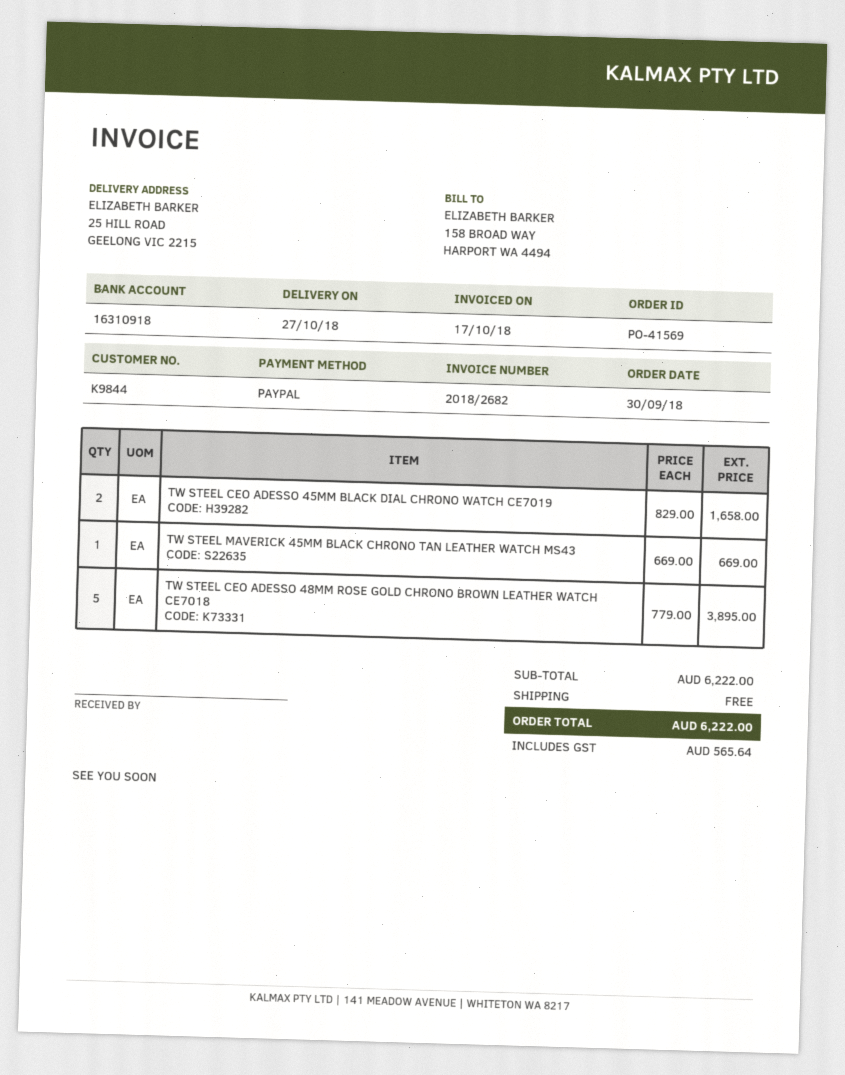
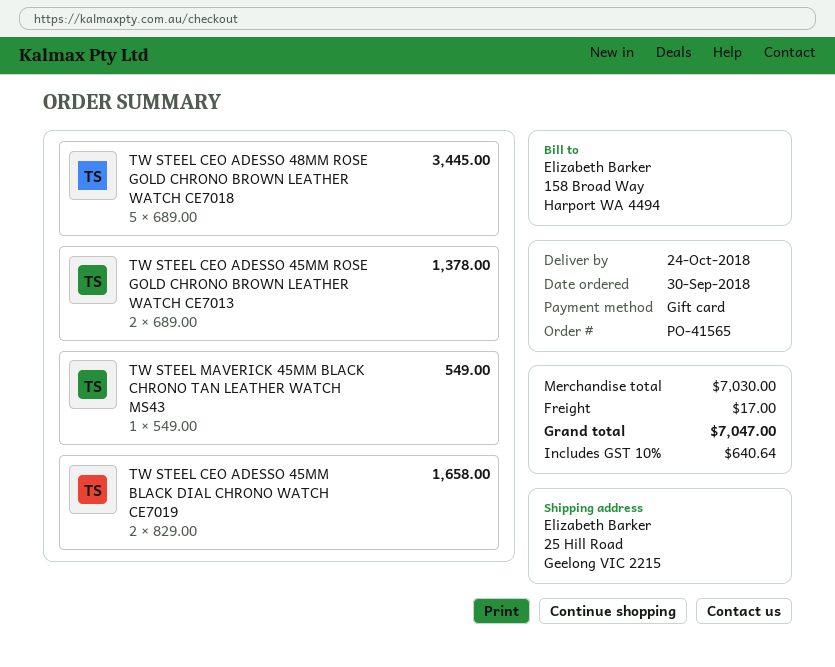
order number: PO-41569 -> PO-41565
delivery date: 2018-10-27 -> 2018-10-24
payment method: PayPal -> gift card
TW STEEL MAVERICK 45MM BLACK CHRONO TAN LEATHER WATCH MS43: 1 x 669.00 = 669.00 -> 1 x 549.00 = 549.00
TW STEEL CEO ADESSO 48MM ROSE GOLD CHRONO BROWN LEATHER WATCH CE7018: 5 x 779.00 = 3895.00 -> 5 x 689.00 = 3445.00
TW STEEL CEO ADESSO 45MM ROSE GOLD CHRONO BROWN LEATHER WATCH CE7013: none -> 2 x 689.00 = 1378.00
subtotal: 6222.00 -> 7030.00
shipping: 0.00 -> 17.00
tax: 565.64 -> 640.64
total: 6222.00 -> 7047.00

* * *

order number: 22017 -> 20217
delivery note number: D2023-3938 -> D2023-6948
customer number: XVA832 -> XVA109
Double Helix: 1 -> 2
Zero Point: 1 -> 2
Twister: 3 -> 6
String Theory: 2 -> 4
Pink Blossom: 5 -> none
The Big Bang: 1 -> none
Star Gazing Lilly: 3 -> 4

- [WORK REQUIRED] Search the listing above for the lines with "subtotal: 6222.00 -> 7030.00" and "total: 6222.00 -> 7047.00", then output those lines and all lines between them exactly.

- [WRITTEN REPLY]
subtotal: 6222.00 -> 7030.00
shipping: 0.00 -> 17.00
tax: 565.64 -> 640.64
total: 6222.00 -> 7047.00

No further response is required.